Keeping each line intact, print the whole listing.

═══ Input

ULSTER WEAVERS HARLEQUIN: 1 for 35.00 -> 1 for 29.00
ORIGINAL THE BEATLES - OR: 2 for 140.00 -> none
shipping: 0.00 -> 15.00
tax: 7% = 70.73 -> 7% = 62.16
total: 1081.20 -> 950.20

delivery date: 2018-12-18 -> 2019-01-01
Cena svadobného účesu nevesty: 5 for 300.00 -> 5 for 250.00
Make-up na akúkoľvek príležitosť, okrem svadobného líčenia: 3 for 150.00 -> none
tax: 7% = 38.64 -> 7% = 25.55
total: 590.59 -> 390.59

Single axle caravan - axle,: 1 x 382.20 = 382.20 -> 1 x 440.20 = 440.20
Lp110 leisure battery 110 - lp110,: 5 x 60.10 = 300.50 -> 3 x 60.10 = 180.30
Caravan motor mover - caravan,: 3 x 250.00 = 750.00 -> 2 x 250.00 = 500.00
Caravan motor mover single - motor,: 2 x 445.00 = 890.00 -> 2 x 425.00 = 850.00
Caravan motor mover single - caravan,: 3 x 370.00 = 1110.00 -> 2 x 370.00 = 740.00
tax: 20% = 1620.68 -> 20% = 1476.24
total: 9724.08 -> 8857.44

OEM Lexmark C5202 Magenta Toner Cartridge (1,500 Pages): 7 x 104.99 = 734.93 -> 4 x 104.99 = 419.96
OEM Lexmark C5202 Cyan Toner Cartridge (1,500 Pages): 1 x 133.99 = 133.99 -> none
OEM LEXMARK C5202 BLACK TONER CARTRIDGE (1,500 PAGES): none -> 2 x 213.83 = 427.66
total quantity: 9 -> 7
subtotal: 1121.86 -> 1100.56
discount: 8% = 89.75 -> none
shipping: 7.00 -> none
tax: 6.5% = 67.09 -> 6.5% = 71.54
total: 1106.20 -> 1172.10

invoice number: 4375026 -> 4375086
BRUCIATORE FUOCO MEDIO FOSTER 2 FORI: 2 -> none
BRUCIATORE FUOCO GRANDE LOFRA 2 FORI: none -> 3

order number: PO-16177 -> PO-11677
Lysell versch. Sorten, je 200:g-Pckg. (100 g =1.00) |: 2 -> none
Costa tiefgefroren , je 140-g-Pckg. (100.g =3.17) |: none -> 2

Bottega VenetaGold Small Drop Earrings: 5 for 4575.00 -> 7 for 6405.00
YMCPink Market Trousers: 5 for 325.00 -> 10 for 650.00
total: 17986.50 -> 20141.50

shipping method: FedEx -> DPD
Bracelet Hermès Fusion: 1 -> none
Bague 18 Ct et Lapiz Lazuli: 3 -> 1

══════

[Solution to this problem]
ULSTER WEAVERS HARLEQUIN: 1 for 35.00 -> 1 for 29.00
ORIGINAL THE BEATLES - OR: 2 for 140.00 -> none
shipping: 0.00 -> 15.00
tax: 7% = 70.73 -> 7% = 62.16
total: 1081.20 -> 950.20

delivery date: 2018-12-18 -> 2019-01-01
Cena svadobného účesu nevesty: 5 for 300.00 -> 5 for 250.00
Make-up na akúkoľvek príležitosť, okrem svadobného líčenia: 3 for 150.00 -> none
tax: 7% = 38.64 -> 7% = 25.55
total: 590.59 -> 390.59

Single axle caravan - axle,: 1 x 382.20 = 382.20 -> 1 x 440.20 = 440.20
Lp110 leisure battery 110 - lp110,: 5 x 60.10 = 300.50 -> 3 x 60.10 = 180.30
Caravan motor mover - caravan,: 3 x 250.00 = 750.00 -> 2 x 250.00 = 500.00
Caravan motor mover single - motor,: 2 x 445.00 = 890.00 -> 2 x 425.00 = 850.00
Caravan motor mover single - caravan,: 3 x 370.00 = 1110.00 -> 2 x 370.00 = 740.00
tax: 20% = 1620.68 -> 20% = 1476.24
total: 9724.08 -> 8857.44

OEM Lexmark C5202 Magenta Toner Cartridge (1,500 Pages): 7 x 104.99 = 734.93 -> 4 x 104.99 = 419.96
OEM Lexmark C5202 Cyan Toner Cartridge (1,500 Pages): 1 x 133.99 = 133.99 -> none
OEM LEXMARK C5202 BLACK TONER CARTRIDGE (1,500 PAGES): none -> 2 x 213.83 = 427.66
total quantity: 9 -> 7
subtotal: 1121.86 -> 1100.56
discount: 8% = 89.75 -> none
shipping: 7.00 -> none
tax: 6.5% = 67.09 -> 6.5% = 71.54
total: 1106.20 -> 1172.10

invoice number: 4375026 -> 4375086
BRUCIATORE FUOCO MEDIO FOSTER 2 FORI: 2 -> none
BRUCIATORE FUOCO GRANDE LOFRA 2 FORI: none -> 3

order number: PO-16177 -> PO-11677
Lysell versch. Sorten, je 200:g-Pckg. (100 g =1.00) |: 2 -> none
Costa tiefgefroren , je 140-g-Pckg. (100.g =3.17) |: none -> 2

Bottega VenetaGold Small Drop Earrings: 5 for 4575.00 -> 7 for 6405.00
YMCPink Market Trousers: 5 for 325.00 -> 10 for 650.00
total: 17986.50 -> 20141.50

shipping method: FedEx -> DPD
Bracelet Hermès Fusion: 1 -> none
Bague 18 Ct et Lapiz Lazuli: 3 -> 1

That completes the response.